Il y avait un autre monde, bien sûr, le monde de la résistance exprimée à travers la grève des mineurs et les émeutes des quartiers défavorisés, le mouvement pour le droit au travail et les groupes de squatters. Mais ceux-ci ayant été brutalement écrasés, semblent dire Smith et Killip, l’agence et la résistance s’exprimaient désormais autant pour assurer la survie que pour fomenter le changement.
Les expositions soulèvent également des questions sur la représentation de la vie ouvrière. « Il y a quelque chose de prédateur dans le fait de prendre une photo », observe l’essayiste et critique Susan Sontag. « En les voyant comme ils ne se voient jamais, en ayant sur eux une connaissance qu’ils ne pourront jamais avoir », ajoute Sontag, une photographie « transforme les gens en objets qui peuvent être symboliquement possédés ».

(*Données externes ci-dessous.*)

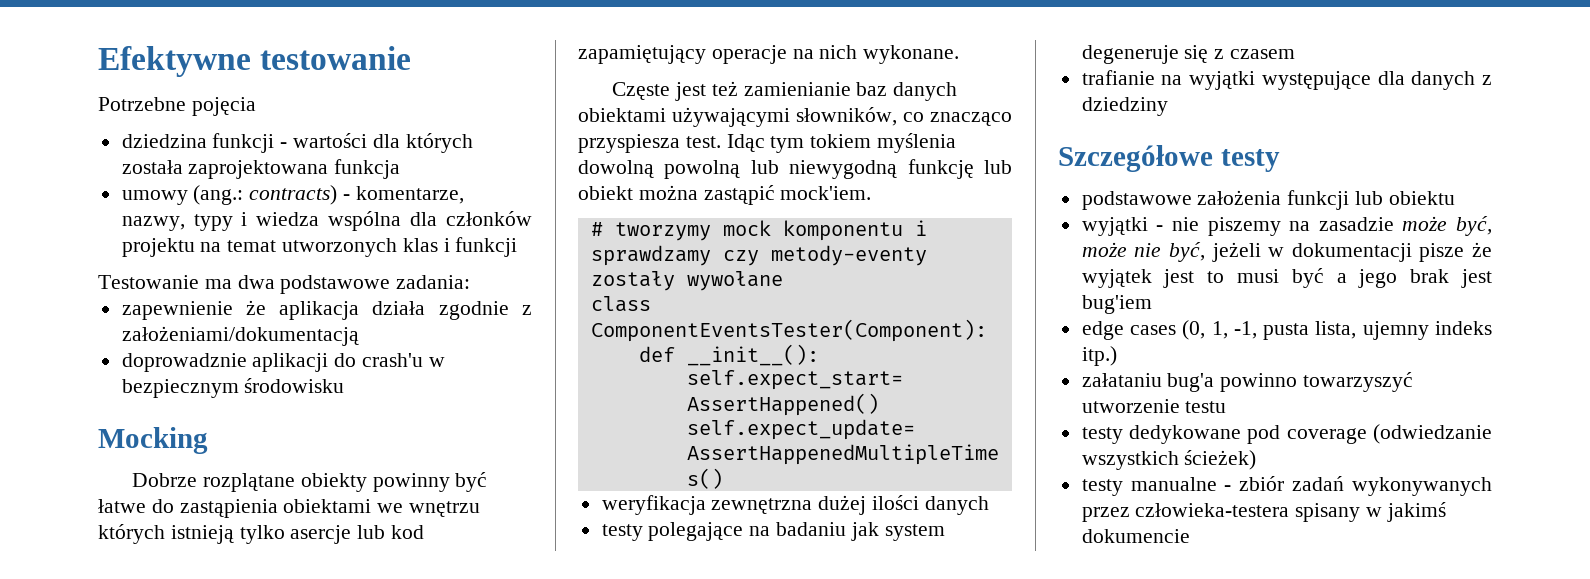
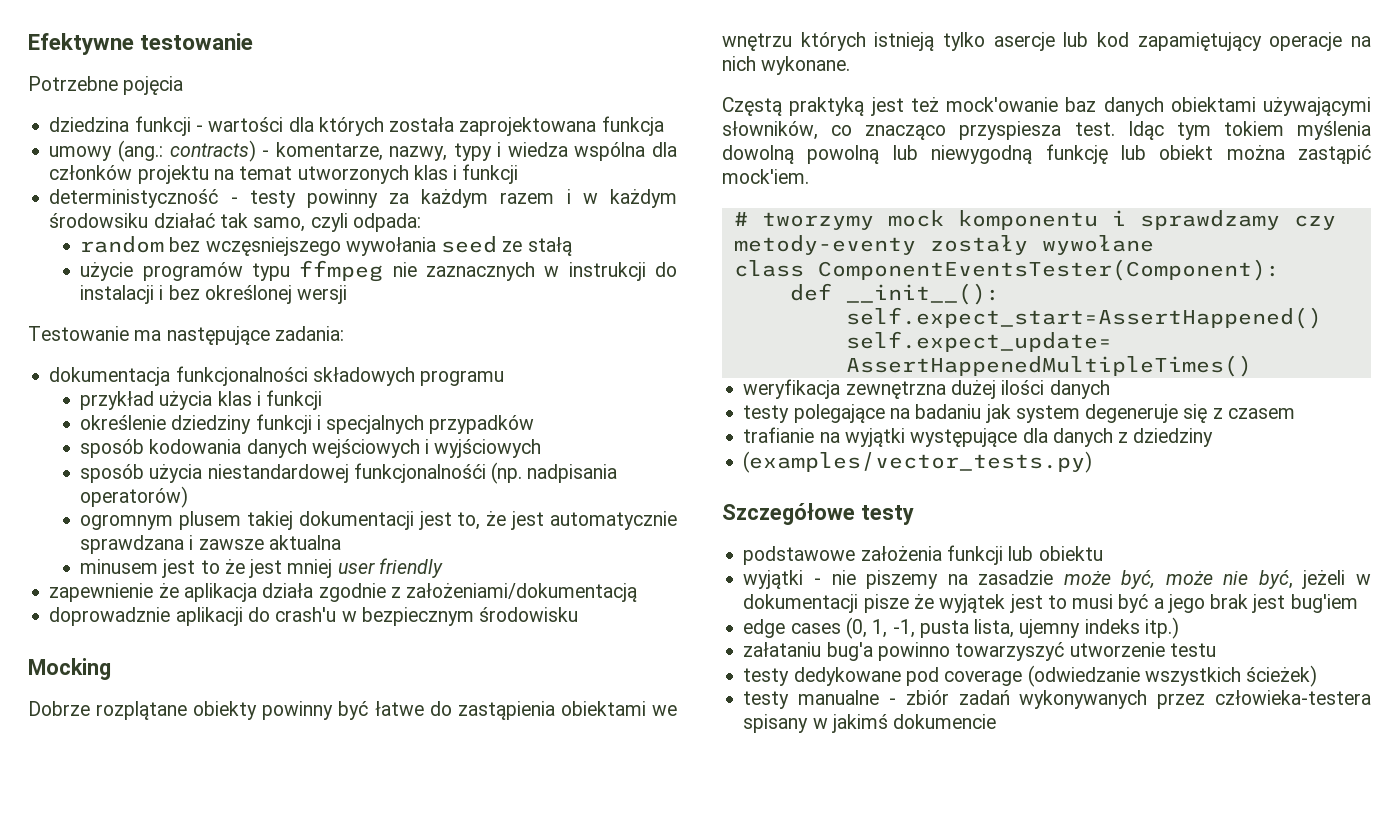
(518, 247) none -> [49,189,677,208] [49,213,421,232] [80,236,572,256] [80,260,677,282] [80,285,348,304] // deterministyczność - testy powinny za każdym razem i w każdym środowsiku działać tak samo, czyli odpada: // random bez wczęsniejszego wywołania seed ze stałą // użycie programów typu ffmpeg nie zaznacznych w instrukcji do instalacji i bez określonej wersji
[237,275,391,294] dwa podstawowe -> [166,326,270,345] następujące
(471, 282) none -> [49,366,505,386] [80,390,323,410] [80,414,535,434] [80,439,542,458] [80,462,618,484] [80,486,189,508] [80,511,677,530] [80,535,341,554] [80,558,444,578] // dokumentacja funkcjonalności składowych programu // przykład użycia klas i funkcji // określenie dziedziny funkcji i specjalnych przypadków // sposób kodowania danych wejściowych i wyjściowych // sposób użycia niestandardowej funkcjonalnośći (np. nadpisania operatorów) // ogromnym plusem takiej dokumentacji jest to, że jest automatycznie sprawdzana i zawsze aktualna // minusem jest to że jest mniej user friendly
[612,82,671,100] Częste -> [722,97,865,116] Częstą praktyką
[743,82,851,96] zamienianie -> [946,97,1058,112] mock'owanie
(1168, 106) none -> [743,451,1093,473] // (examples/vector_tests.py)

Il y a une part de vérité là-dedans. Killip lui-même a été chassé et battu par les habitants lorsqu’il a essayé pour la première fois de prendre des photos des charbonniers – les hommes et les enfants qui ont passé des heures à parcourir les plages, souvent jusqu’aux genoux dans l’eau, pour les déblais déversés dans la mer par les mines de charbon , à ensacher et à emporter dans des charrettes tirées par des chevaux. Les autorités les photographiaient aussi pour poursuivre et refuser des avantages aux hommes qui travaillaient dans cette économie souterraine. Il a fallu trois ans à Killip pour établir une confiance suffisante pour être autorisé à prendre des photos sur la plage. Mais de cette confiance sont nées certaines des photos les plus remarquables, exposant la couture le long de laquelle « le Moyen Âge et le XXe siècle sont entrelacés », comme l’a dit Killip lui-même.
La question soulevée par Sontag ne concerne pas seulement la manière dont une photographie est prise, mais également la manière dont nous la percevons. Lorsque nous regardons une image, nous ne la voyons pas à travers les yeux du photographe, encore moins à travers l’esprit des sujets de la photographie, mais plutôt à travers le cadre social à travers lequel nous arrivons à comprendre n’importe quel problème. C’est un cadre qui, lorsqu’il s’agit de gens de la classe ouvrière, soit les condescend en tant que victimes, les diabolise s’ils défient l’autorité ou, parfois, les idéalise en héros. Trop souvent, ils sont vus à travers le prisme de « l’altérité » et à travers les sensibilités des étrangers. Il suffit d’écouter les discussions d’aujourd’hui sur les « laissés pour compte » ou sur la « classe ouvrière blanche ».
Killip et Smith n’ont pas pris de photos d’un autre monde. Ils ont enregistré notre monde, montrant ce qui avait été fait aux communautés ouvrières et ce que ces communautés ont dû faire pour survivre. Et pourtant, à la fois hier et aujourd’hui, ces communautés ne se limitent pas à la survie passive ; il y a aussi un défi et une résistance actifs, aussi, vus aujourd’hui dans tout, de l’été des grèves à Enough is Enough. Cela aussi doit être entretenu et célébré. Et photographié.